Einkommensrunde 2025/2026
Eine Verzögerung der Besoldungsanpassung schadet dem Staat!
Foto: Jonas Neuhäuser Claudia Kammermeier
In Abstimmung mit dem BBB hat der Verband Bayerischer Rechtspfleger e.V. an mehrere Abgeordnete des Landtags, mit denen wir in regelmäßigem Kontakt stehen, ein persönliches Schreiben versandt. Unsere Forderung lautet klar und deutlich: Das Tarifergebnis muss OHNE Verzögerung auf die Beamtinnen und Beamten übertragen werden. Die Regierungsparteien halten dagegen.
Die Ankündigungen der Bayerischen Staatsregierung sprechen weiterhin von einer Verschiebung der Übertragung des Ergebnisses der TV-L um jeweils sechs Monate. Die Abgeordnete werden nun gebeten, diesen Punkt intensiv zu überdenken, bevor sie dem Entwurf in diesem Teil zustimmen. Dass der bayerische öffentliche Dienst die Anerkennung genießt, auf die er derzeit auch über die Landesgrenze hinaus zählen kann, fußt nicht zuletzt auf dem Zusammenhalt, der das Verhältnis zwischen Beschäftigten und Dienstherrn in der Vergangenheit geprägt hat. Die Beschäftigten konnten auf ihren Dienstherrn zählen.
Ein wesentlicher Punkt war aber stehts die einheitliche Bezahlung im öffentlichen Dienst, die in den vergangenen Jahren durch die jeweils zeit- und inhaltsgleiche sowie systemgerechte Übernahme der Tarifergebnisse in den Beamten- und Versorgungsbereich gewährleistet wurde. Das wurde als Zeichen der Zuverlässigkeit gewertet. Das hat Vertrauen geschaffen!

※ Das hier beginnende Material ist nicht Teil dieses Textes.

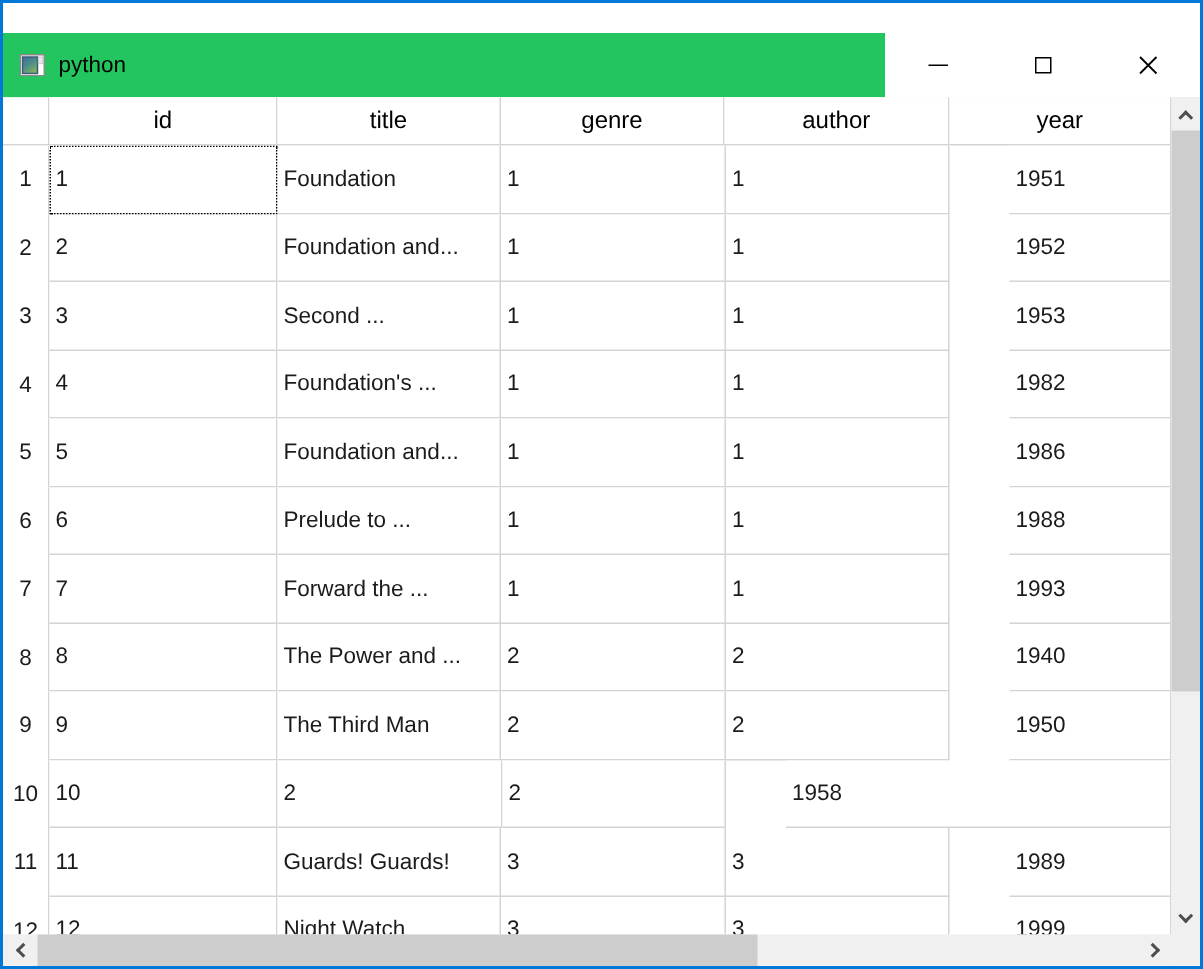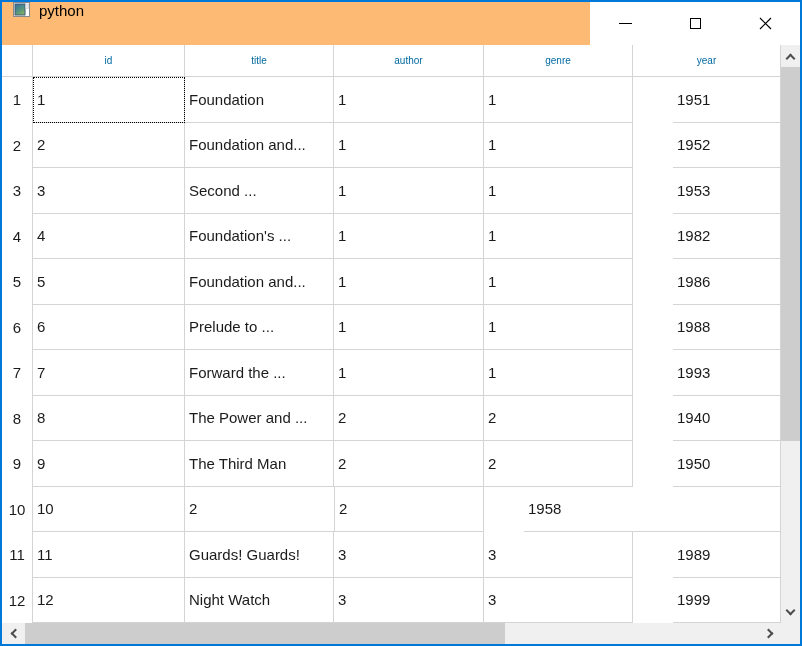--- a/index.html
+++ b/index.html
@@ -15,7 +15,7 @@
   }
 
   
-  .titlebar { flex: 0 0 43px; display: flex; align-items: flex-start; background: #fdba74; }
+  .titlebar { flex: 0 0 43px; display: flex; align-items: center; background: #22c55e; margin-top: 20px; }
   .app-icon { margin-left: 11px; flex: 0 0 auto; display: block; }
   .title-text { margin-left: 9px; font-size: 15px; color: #000; }
   .caption-buttons { margin-left: auto; display: flex; height: 100%; }

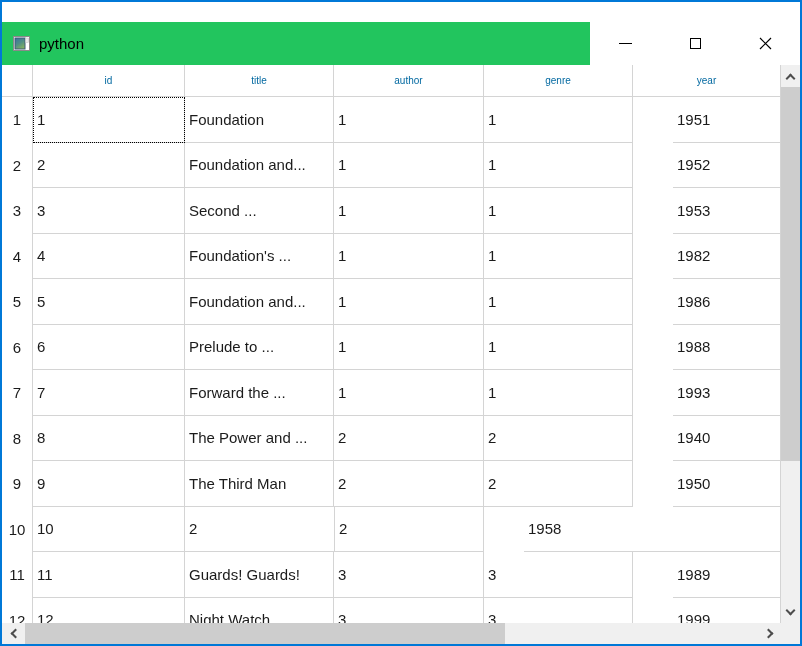--- a/index.html
+++ b/index.html
@@ -32,7 +32,7 @@
   .corner { flex: 0 0 31px; border-right: 1px solid #d4d4d4; }
   .hcell {
     display: flex; align-items: center; justify-content: center;
-    font-size: 10px; color: #0369a1;
+    font-size: 16px; color: #000000;
     border-right: 1px solid #d4d4d4; background: #fff;
   }
 

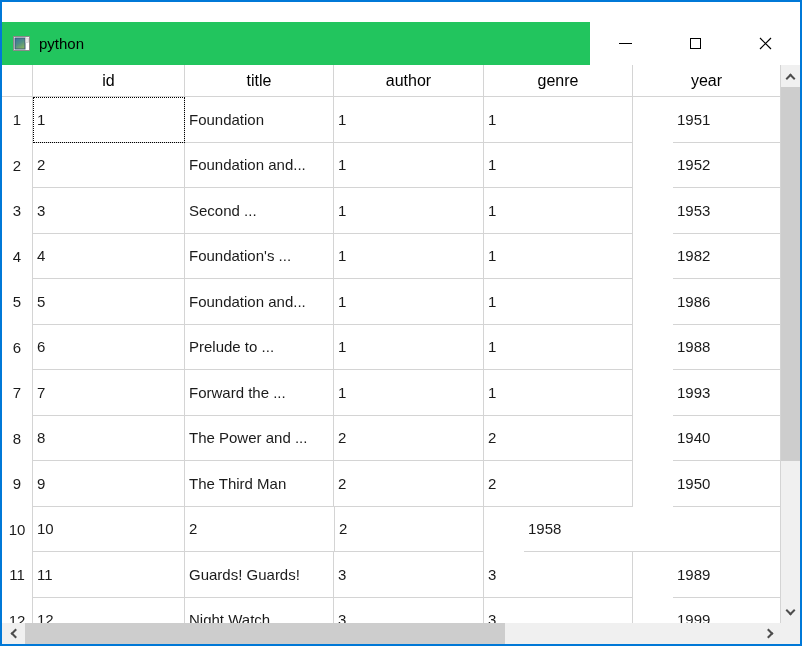--- a/index.html
+++ b/index.html
@@ -122,8 +122,8 @@
           <div class="corner"></div>
           <div class="hcell h-id">id</div>
           <div class="hcell h-title">title</div>
+          <div class="hcell h-genre">genre</div>
           <div class="hcell h-author">author</div>
-          <div class="hcell h-genre">genre</div>
           <div class="hcell h-year">year</div>
         </div>
         <div class="rows" id="table-body">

Bayern hat nun an vielen Stellen bereits seine Spitzenposition im Vergleich der bundesweiten Besoldung abgegeben. Die fehlende Gesprächsbereitschaft der Bayerischen Staatsregierung, als es darum ging, die Besoldung anhand der aktuellen Rechtsprechung des Bundesverfassungsgerichts (BVerfG, Beschluss v. 17. September 2025 – 2 BvL 5/18 u.a.) überprüfen zu lassen, tun ihr Übriges. Mit der Verschiebung ist nun geplant, die Beamtinnen und Beamten Bayerns isoliert zu Sparmaßnahmen heranzuziehen, was darüber hinaus unvereinbar ist mit der erwähnten Entscheidung des Verfassungsgerichts: "auch das besondere Treueverhältnis verpflichtet Beamte nicht dazu, stärker als andere zur Konsolidierung öffentlicher Haushalte beizutragen." (RdNr. 109).
Die bayerischen Rechtspflegerinnen und Rechtspfleger haben bereits in den vergangenen Jahren mit einer zurückhaltenden Einkommensentwicklung im öffentlichen Dienst zur Haushaltskonsolidierung beigetragen. Und auch jetzt sind die 2,8 %, 2,0 % und 1,0 % gestreckt auf 27 Monate als ausgesprochen maßvoll zu bezeichnen. Vor allem im finanzstärksten Bundesland. Langfristig gesehen, hat sich die Beamtenbesoldung deutlich schwächer entwickelt als die Aufgabenlast, die Einkommen in der Gesamtwirtschaft und die Kosten, die z. B. durch die Private Krankenversicherung anfallen. Wenn sich dieser Trend fortsetzt, verliert der öffentliche Dienst zunehmend an Attraktivität – gerade für qualifizierten Nachwuchs, den der Staat dringend, und angesichts immer neuer Herausforderungen immer dringender, benötigt.
Das Berufsbeamtentum als Finanzierungsrücklage? Einigen kommt das so vor. Kurz gesagt: Eine Verzögerung der Besoldungsanpassung spart kurzfristig Geld, schwächt aber langfristig Motivation, Attraktivität und Leistungsfähigkeit des öffentlichen Dienstes – und damit den Rechtsstaat und auch die Demokratie.
Dies vorangestellt erfolgt auch der Aufruf an unsere Mitglieder: Sprechen Sie Ihre Abgeordnete direkt darauf an und fordern Sie auf, für uns, für die Beschäftigten im öffentlichen Dienst, für den öffentlichen Dienst selbst und damit zu für ein starkes Bayern von deren Stimme im Landtag Gebrauch zu machen!